Джейсен не мог дышать. Тысячу лет он беспомощно задыхался. Потом он почувствовал, как на его спине дернулся мускул. Он потратил столетие, но отыскал этот мускул, и добился, чтобы тот сократился и расслабился снова.

Десятилетия превратились еще в одну сотню лет, и он обнаружил, что может контролировать остальные мышцы. Потом он смог сжать бедра и напрячь мышцы плеча - и его кошмар стал просто сном, наполненным скорее неопределенностью, чем страхами. И в этом сне он каким-то образом был уверен, что кокон скоро треснет, и в конце концов Джейсен будет способен расправить свои новые крылья и слушать их совершенное звучание, взлетая к небу с четырьмя лунами...

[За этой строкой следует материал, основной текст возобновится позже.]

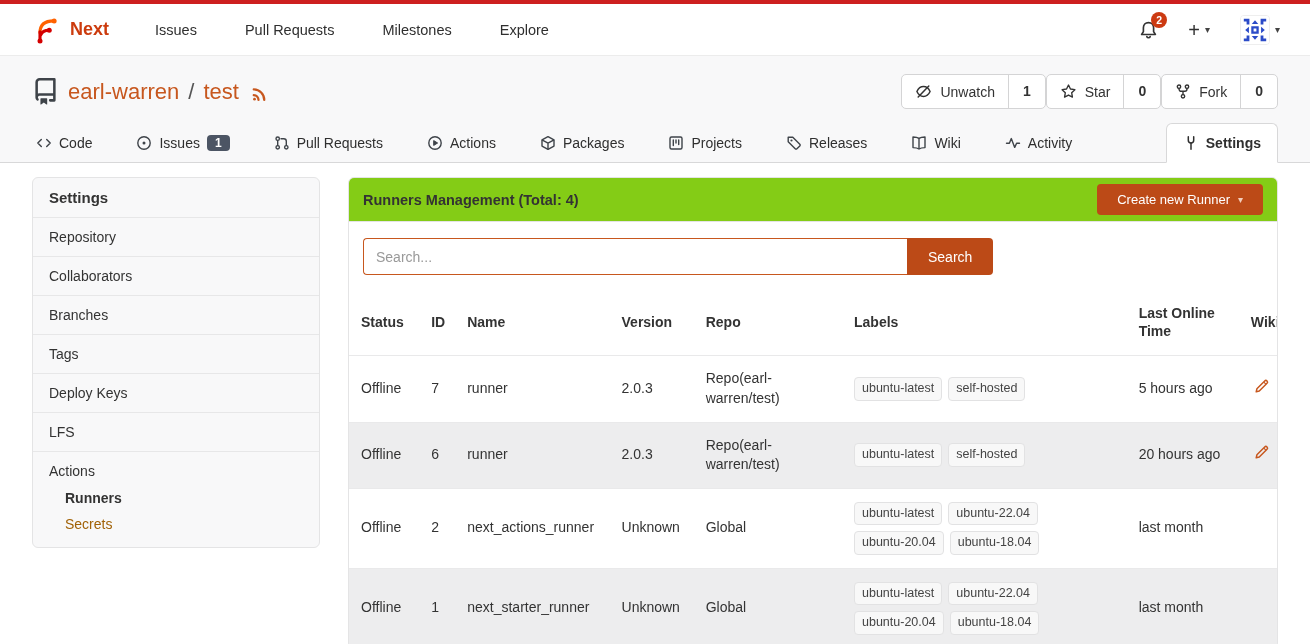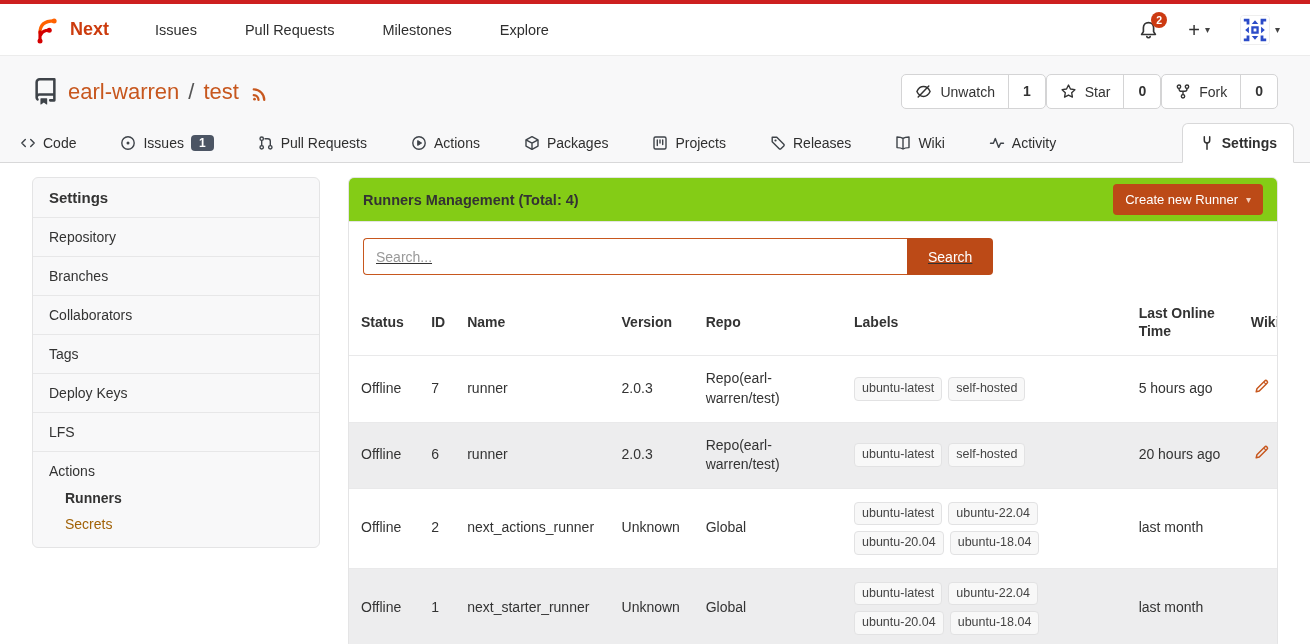"Code" .tabs { padding: 0 16px -> 0 32px }
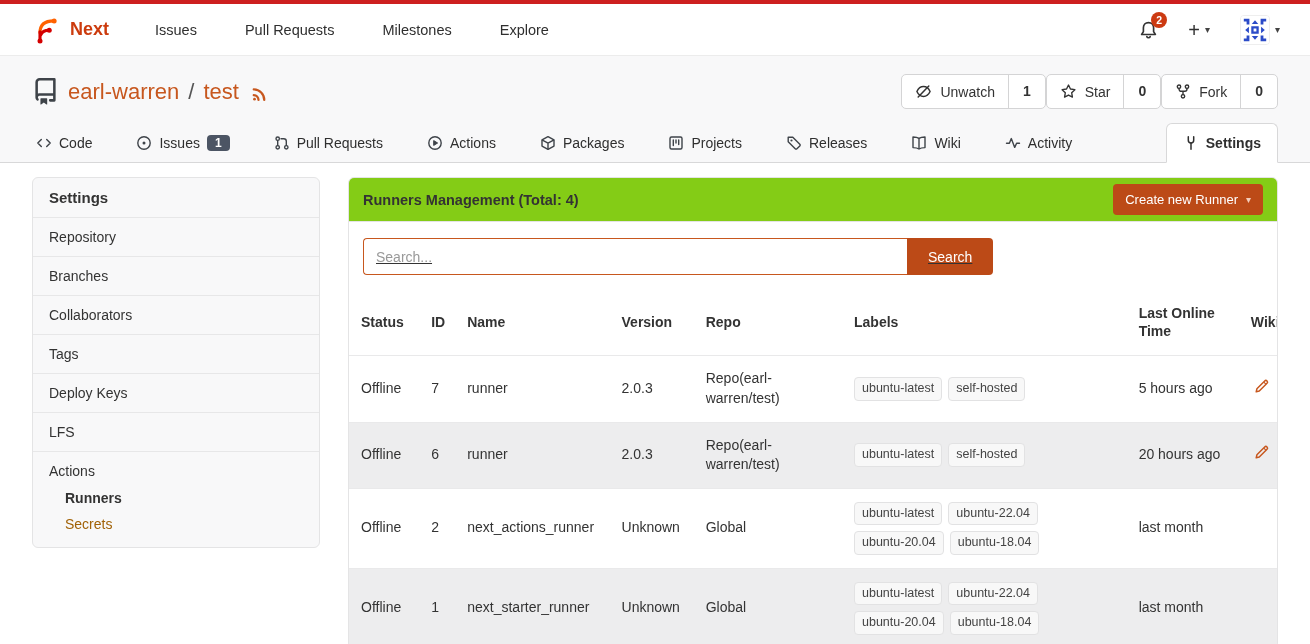"Create new Runner" .create-btn { padding: 8px 12px -> 8px 20px }
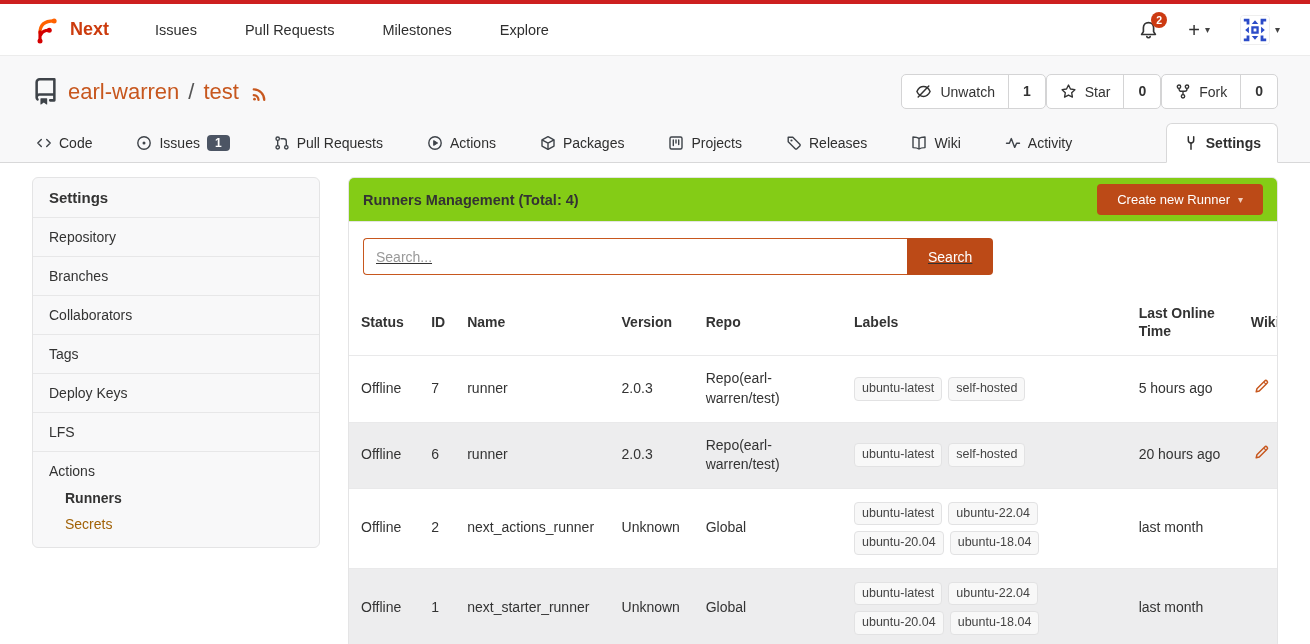"Search..." .search-row { text-decoration: underline -> none }
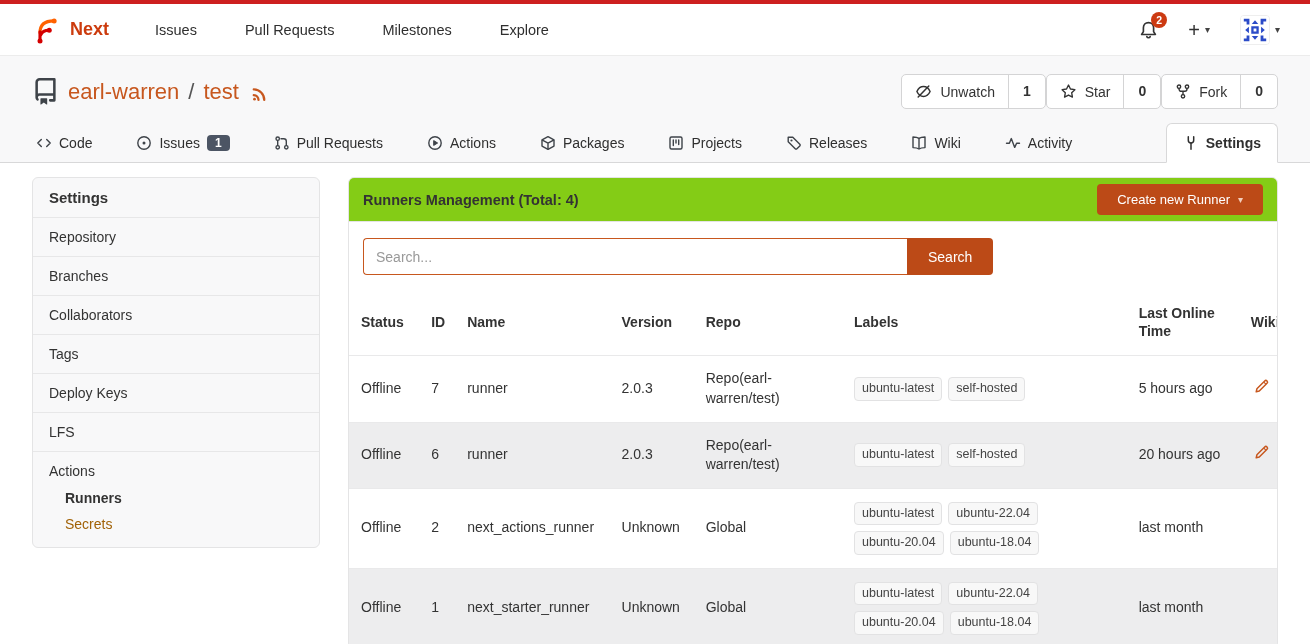"Branches" div.side-item { order: before "Collaborators" -> after "Collaborators" }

Когда он открыл глаза и понял, что это был всего лишь сон, его захлестнула волна облегчения: на мгновение он подумал, что сном было все - Детская, Объятия Боли, королева воксина, Анакин... Дуро. Белкадан. Все, что случилось на Сернпидале. Либо все это было сном, либо он спит сейчас, потому что боль покинула его. Он лежал на чем-то мягком, закругленном, безумно приятном, похожем на кушетку в антиперегрузочном отсеке, покрытую алым живым мхом, который пахнет цветами и спелыми фруктами. Вокруг гудели невидимые насекомые, скрытые легко покачивающимися папоротниками вдвое выше его роста; по этим папоротникам гирляндой вилась тонкая лоза, усыпанная фантастически нежной россыпью сверкающих желтых, синих и ярко-оранжевых цветов. Вдалеке раздалось эхо долгого, жалобного воя стаи хищников. Где-то над головой невидимое животное возвысило свой голос в волнующей песне, такой же прекрасной, как и песни мануллианских птиц, призывающих друг друга в материнских джунглях Итора.

"Итор", подумал Джейсен со слепым ожесточением. Он вспомнил, что йуужань-вонги сделали с Итором.

"Где, во имя девяти кореллианских преисподних, я нахожусь?" У солнечного света, пробивавшегося сквозь папоротники, был привычный цвет: то, как очертания теней расплывались в красном мареве... ...ммм, вот оно что. Этот свет был точно такого же цвета, что и ядерная искра, которая горела в Детской.

- О, - ошеломленно пробормотал Джейсен. - О. Теперь понятно.

Этого следовало ожидать - конечно, йуужань-вонги настроили излучение искусственного солнца в том же самом спектре, который был присущ естественному, освещающему мир, где предстояло развиваться жизненным формам с корабля-сеятеля.